O documento alerta para um rombo de aproximadamente R$ 56,8 milhões no custeio do SAMU 192 para 2025. “Cruzando o limiar do aceitável, colocando em risco a eficiência do serviço junto à população”, descreve um trecho do ofício que a reportagem teve acesso.

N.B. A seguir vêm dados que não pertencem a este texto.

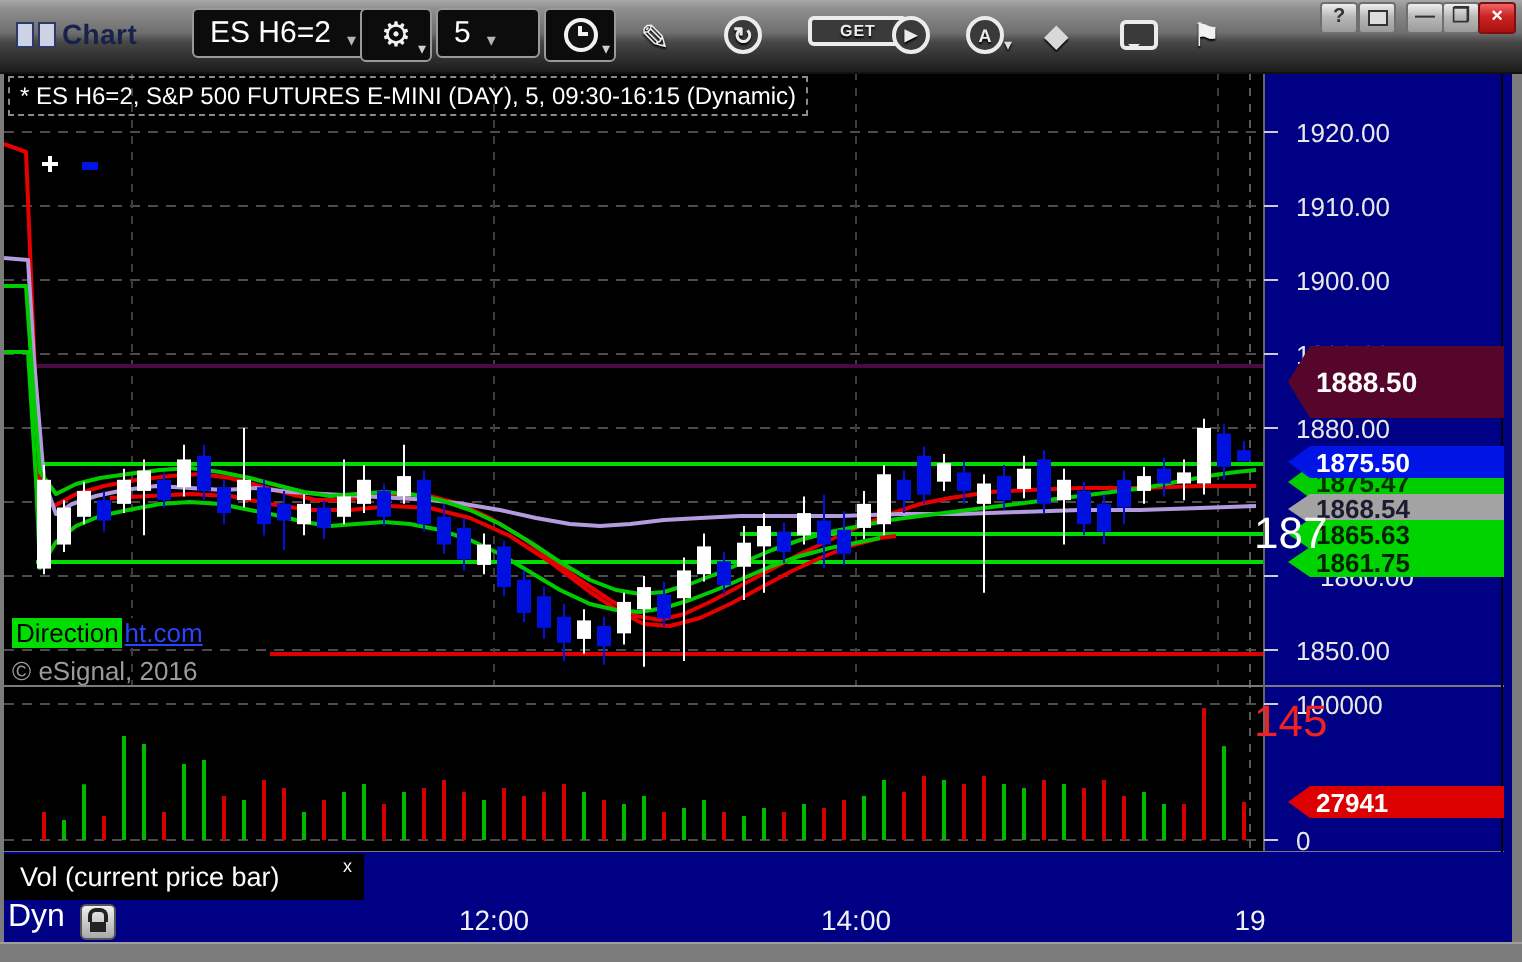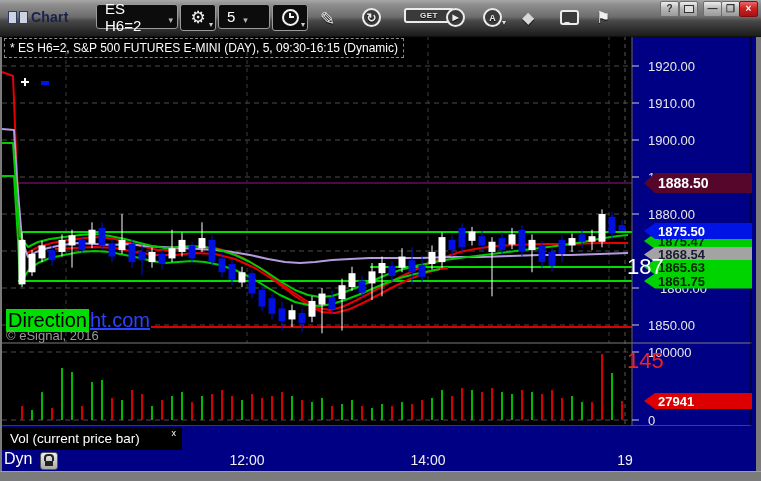"ES H6=2" div.combo { width: 82px -> 100px }
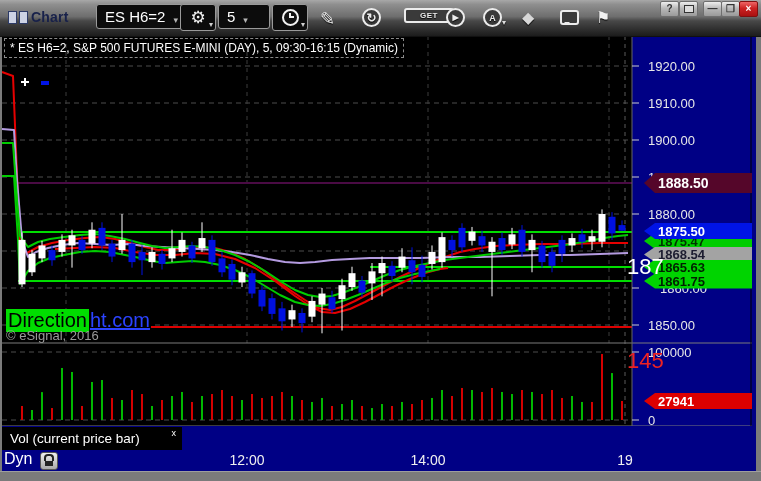"1888.50" div.axis-tag { height: 20px -> 36px }
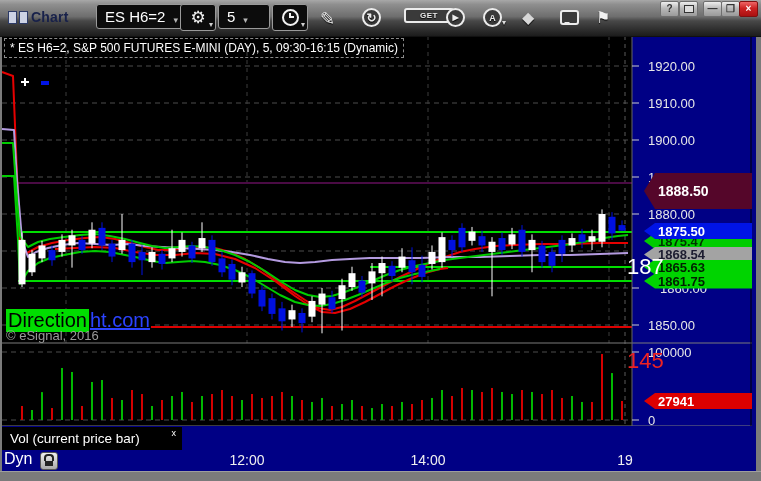"Direction" .watermark { font-size: 20px -> 13px }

Enquanto isso, cerca de 2 mil condutores socorristas reivindicam melhores condições e salários justos. Os investimentos no SAMU provêm do governo federal, estadual e de municípios, sendo que o Ministério da Saúde deve arbitrar 50% do custeio. Contudo, denúncias indicam que os repasses federais têm variado de 8% a 40% do valor conforme o consórcio.
Por exemplo, o consórcio da rede de urgência da região do Macro Nordeste e Jequitinhonha (CISNORJE) afirma ter recebido cerca de R$ 1,5 milhão por mês do Ministério da Saúde em 2024, representando 40,21% do financiamento necessário. Em contraste, o consórcio Leste de Minas (CONSURGE) recebeu apenas 8,3% (R$ 371,2 mil) no mesmo período.
O Conselho Estadual de Saúde de Minas Gerais (CES-MG) está ciente da situação e acompanha o desdobramento do caso.